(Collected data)
.....
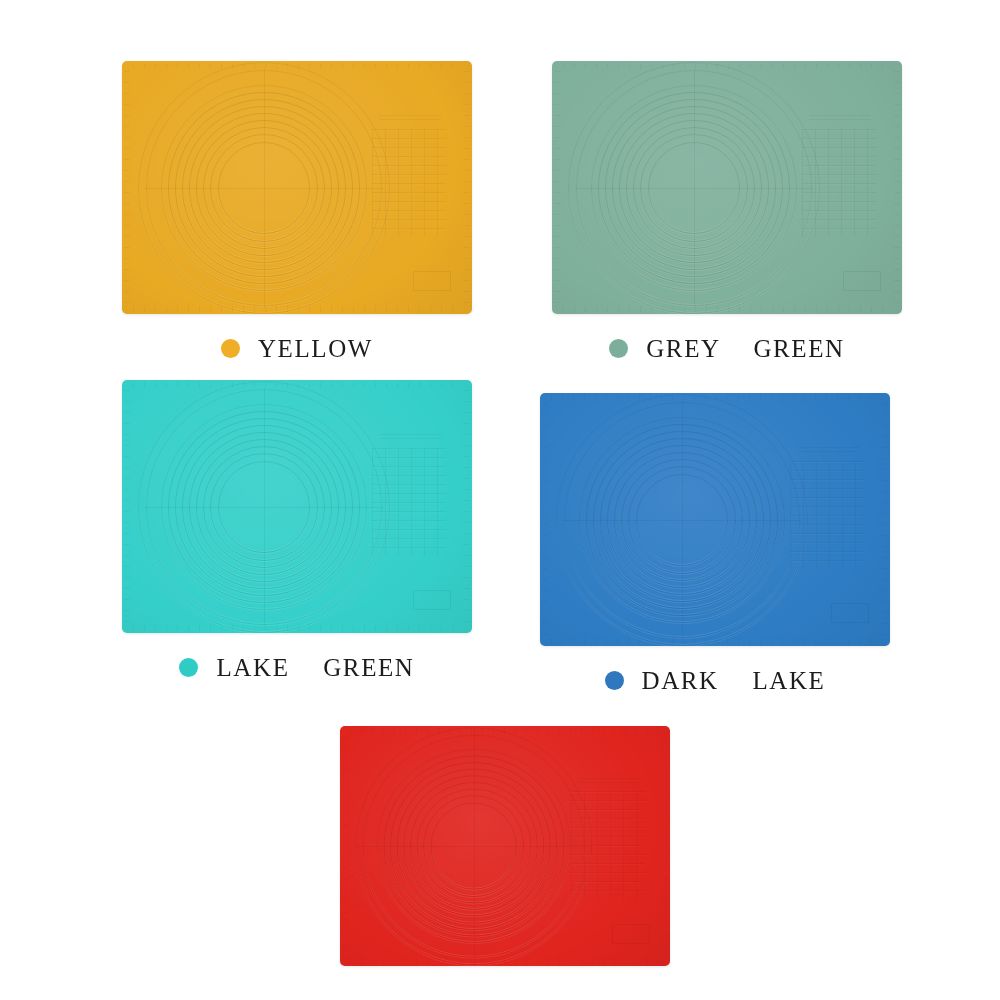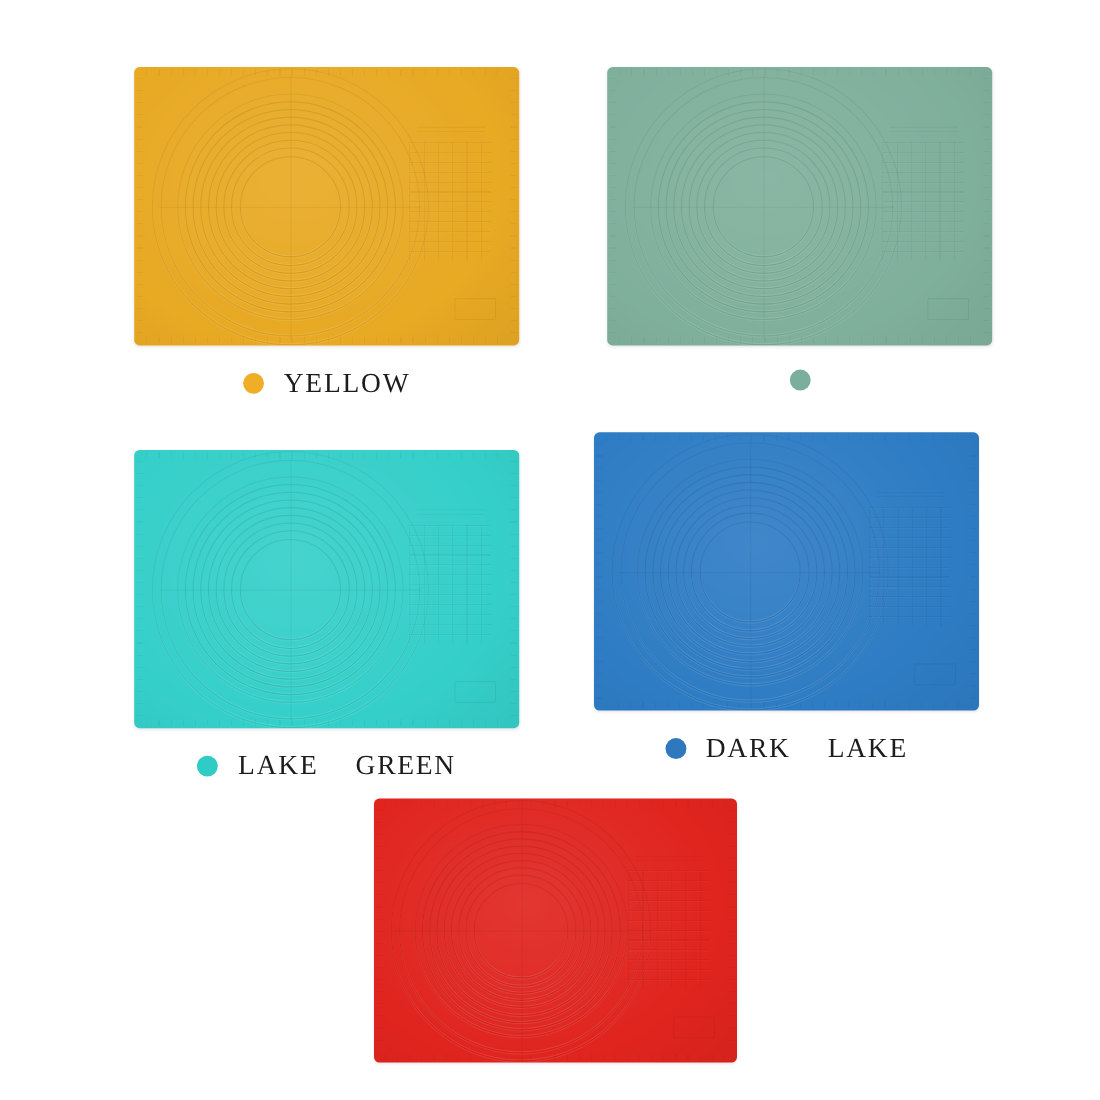--- a/index.html
+++ b/index.html
@@ -254,24 +254,25 @@
           <div class="ring faint" style="width: 252px; height: 252px;"></div>
         </div>
 
       <div class="mat-grid-title"></div>
       <div class="mat-grid"></div>
       <div class="mat-corner-box"></div>
     </div>
 
     <div class="swatch-caption" style="width: 350px;">
       <span class="color-dot" style="background: rgb(124, 175, 155);"></span>
-    </div>
-  </div>
-
-  <div class="swatch-cell" style="left: 122px; top: 373px;">
+      <span class="color-label">GREY  GREEN</span>
+    </div>
+  </div>
+
+  <div class="swatch-cell" style="left: 122px; top: 344px;">
     <div class="mat" style="width: 350px; height: 253px; background: rgb(53, 207, 201);">
       <div class="mat-sheen"></div>
 
       <div class="mat-ruler top"></div>
       <div class="mat-ruler bottom"></div>
       <div class="mat-ruler left"></div>
       <div class="mat-ruler right"></div>
 
       <div class="mat-crosshair">
         <div class="crosshair-h"></div>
.....
_DESCRIPTION OF THE TASK_
Answer with one number only: how many lines of the entries above include the word "style"?

_OUTPUT BELOW_
6